Problem requirements
What lines below contain the word "fill"? Please pull each one out.

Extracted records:

↓↓↓

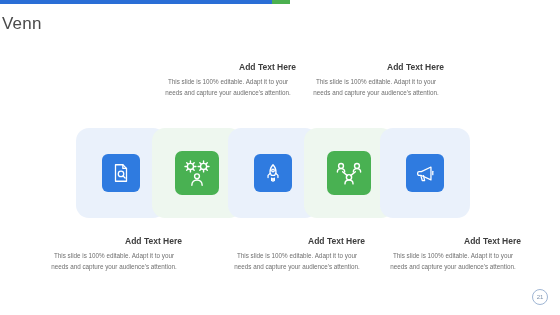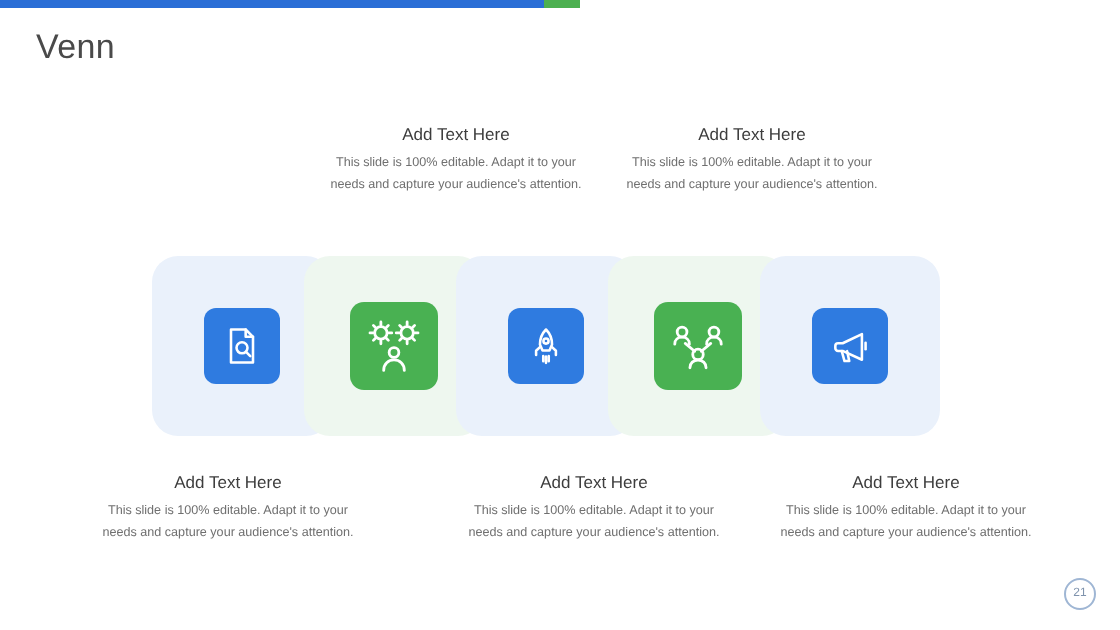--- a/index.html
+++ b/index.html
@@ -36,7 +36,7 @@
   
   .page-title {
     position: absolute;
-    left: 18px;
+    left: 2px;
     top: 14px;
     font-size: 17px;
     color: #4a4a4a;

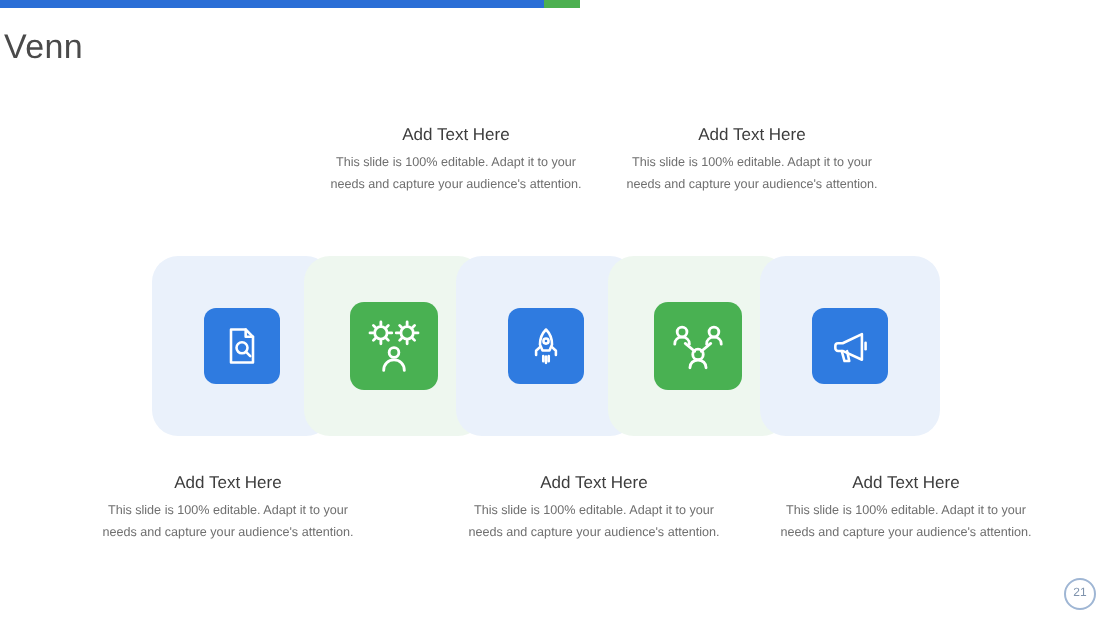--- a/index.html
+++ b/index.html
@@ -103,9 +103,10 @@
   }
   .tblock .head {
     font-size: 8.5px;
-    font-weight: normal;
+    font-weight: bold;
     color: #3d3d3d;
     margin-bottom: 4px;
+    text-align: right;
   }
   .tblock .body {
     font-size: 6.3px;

↑↑↑
↓↓↓

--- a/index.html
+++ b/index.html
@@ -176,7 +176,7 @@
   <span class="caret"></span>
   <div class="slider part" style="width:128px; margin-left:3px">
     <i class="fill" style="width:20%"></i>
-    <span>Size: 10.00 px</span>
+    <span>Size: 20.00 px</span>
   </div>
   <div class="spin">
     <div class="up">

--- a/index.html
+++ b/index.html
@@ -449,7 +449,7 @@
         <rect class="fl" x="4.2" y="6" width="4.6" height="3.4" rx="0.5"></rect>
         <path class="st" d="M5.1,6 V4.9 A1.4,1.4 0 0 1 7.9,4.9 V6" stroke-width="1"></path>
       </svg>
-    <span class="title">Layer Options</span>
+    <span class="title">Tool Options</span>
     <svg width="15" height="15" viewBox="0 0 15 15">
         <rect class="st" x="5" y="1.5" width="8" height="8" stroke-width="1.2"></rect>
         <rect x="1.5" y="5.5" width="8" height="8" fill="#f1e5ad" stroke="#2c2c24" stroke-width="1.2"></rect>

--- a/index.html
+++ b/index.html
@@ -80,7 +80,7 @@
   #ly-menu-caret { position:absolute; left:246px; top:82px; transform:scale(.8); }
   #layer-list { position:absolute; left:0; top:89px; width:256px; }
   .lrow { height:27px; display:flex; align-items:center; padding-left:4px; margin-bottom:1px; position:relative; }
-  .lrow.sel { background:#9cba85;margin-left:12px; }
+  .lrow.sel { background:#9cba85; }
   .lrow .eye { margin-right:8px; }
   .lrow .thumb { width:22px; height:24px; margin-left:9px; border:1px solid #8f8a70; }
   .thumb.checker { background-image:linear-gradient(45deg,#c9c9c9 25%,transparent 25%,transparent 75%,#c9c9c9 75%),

↑↑↑
↓↓↓

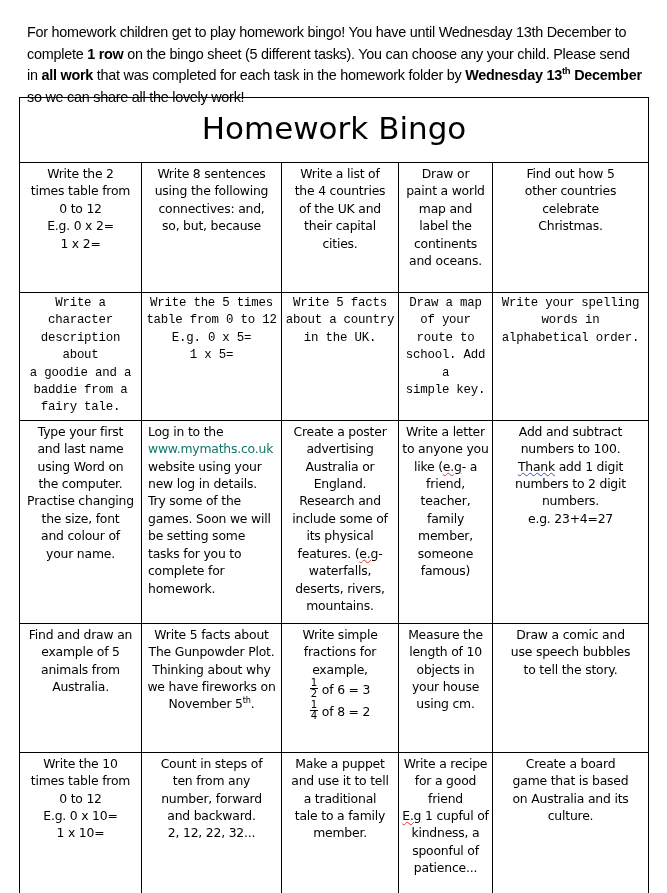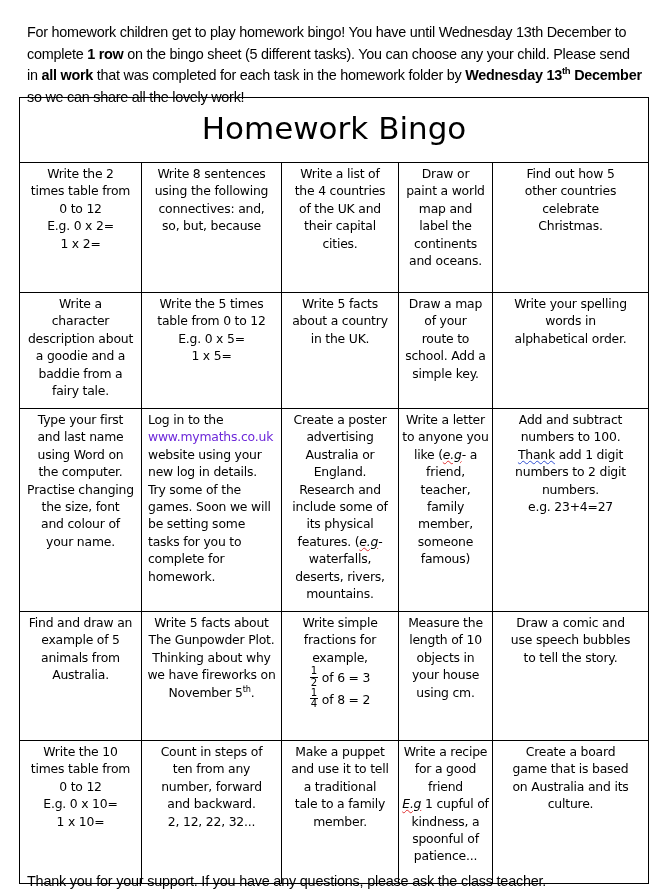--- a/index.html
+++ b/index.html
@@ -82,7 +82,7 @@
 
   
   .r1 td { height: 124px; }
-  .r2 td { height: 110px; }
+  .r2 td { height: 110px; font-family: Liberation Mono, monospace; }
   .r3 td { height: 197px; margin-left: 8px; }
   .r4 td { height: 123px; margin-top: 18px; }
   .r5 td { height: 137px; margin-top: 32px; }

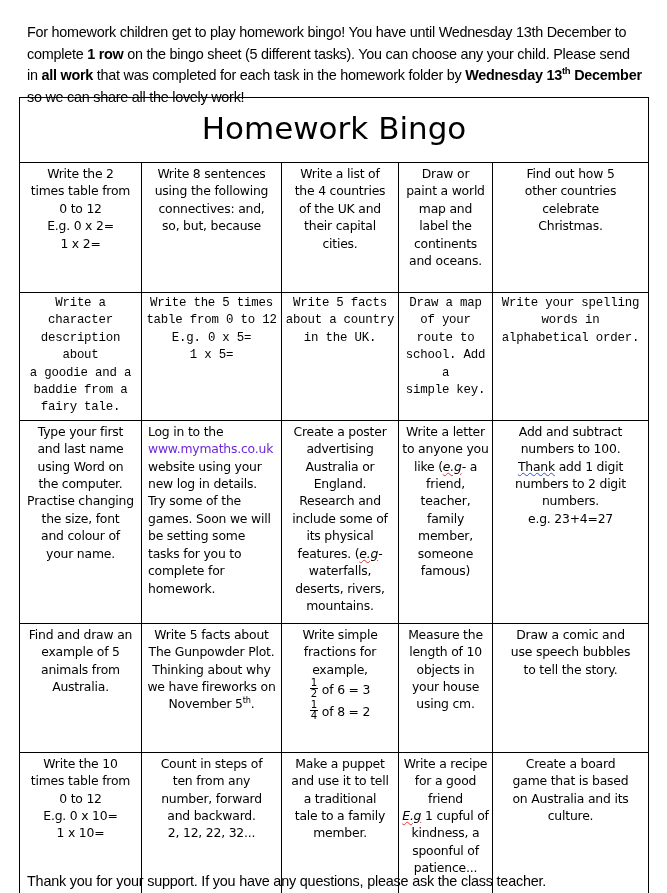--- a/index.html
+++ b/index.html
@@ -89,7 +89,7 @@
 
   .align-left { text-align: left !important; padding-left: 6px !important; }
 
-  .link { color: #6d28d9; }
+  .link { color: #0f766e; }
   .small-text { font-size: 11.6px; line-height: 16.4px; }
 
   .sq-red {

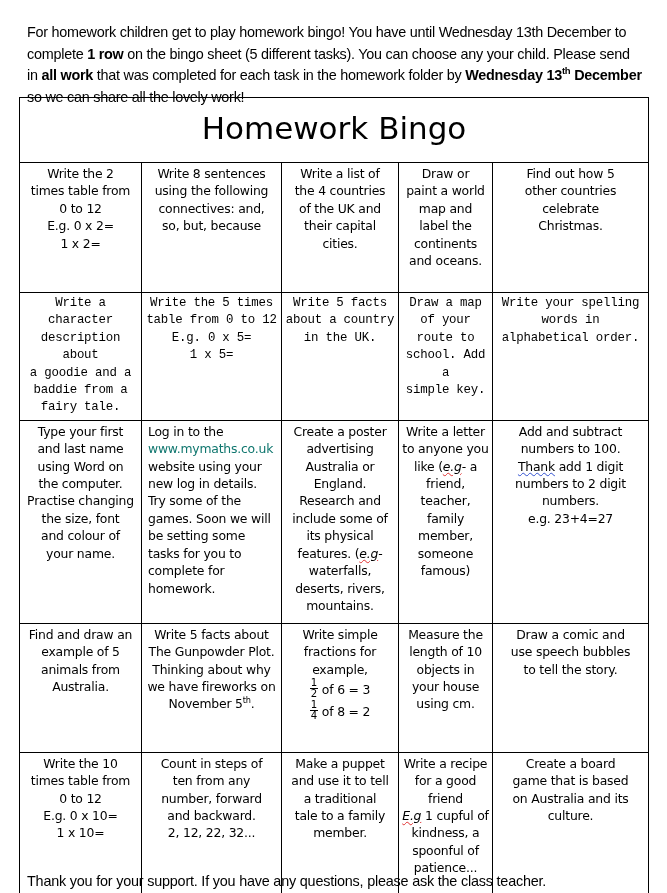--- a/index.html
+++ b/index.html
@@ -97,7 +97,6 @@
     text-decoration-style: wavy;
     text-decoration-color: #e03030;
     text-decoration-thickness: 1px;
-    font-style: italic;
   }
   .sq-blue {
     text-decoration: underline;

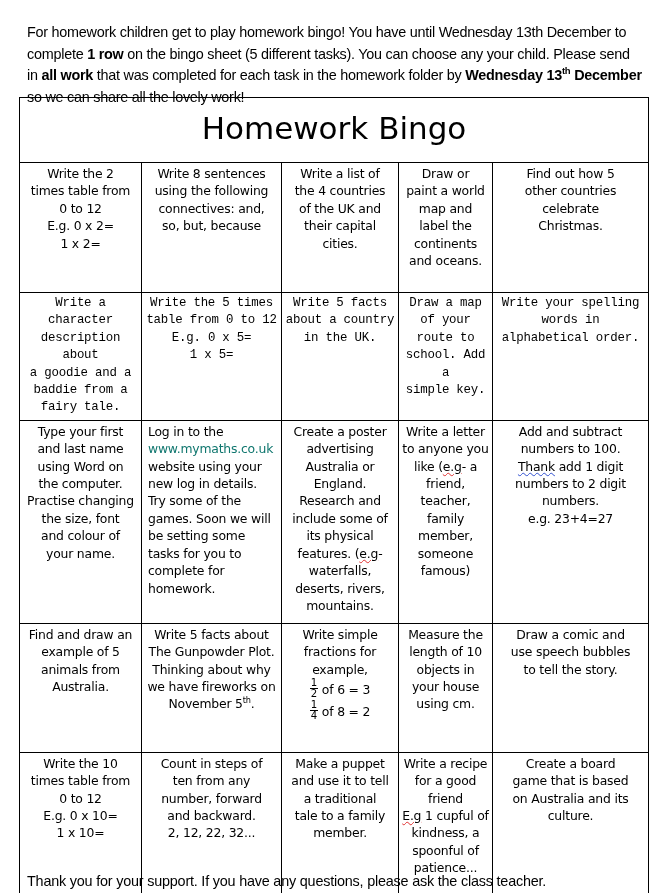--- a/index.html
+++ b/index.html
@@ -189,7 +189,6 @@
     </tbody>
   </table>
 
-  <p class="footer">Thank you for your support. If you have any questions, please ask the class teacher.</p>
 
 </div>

↑↑↑

Task result
     <i class="fill" style="width:20%"></i>
         <rect x="1.5" y="5.5" width="8" height="8" fill="#f1e5ad" stroke="#2c2c24" stroke-width="1.2"></rect>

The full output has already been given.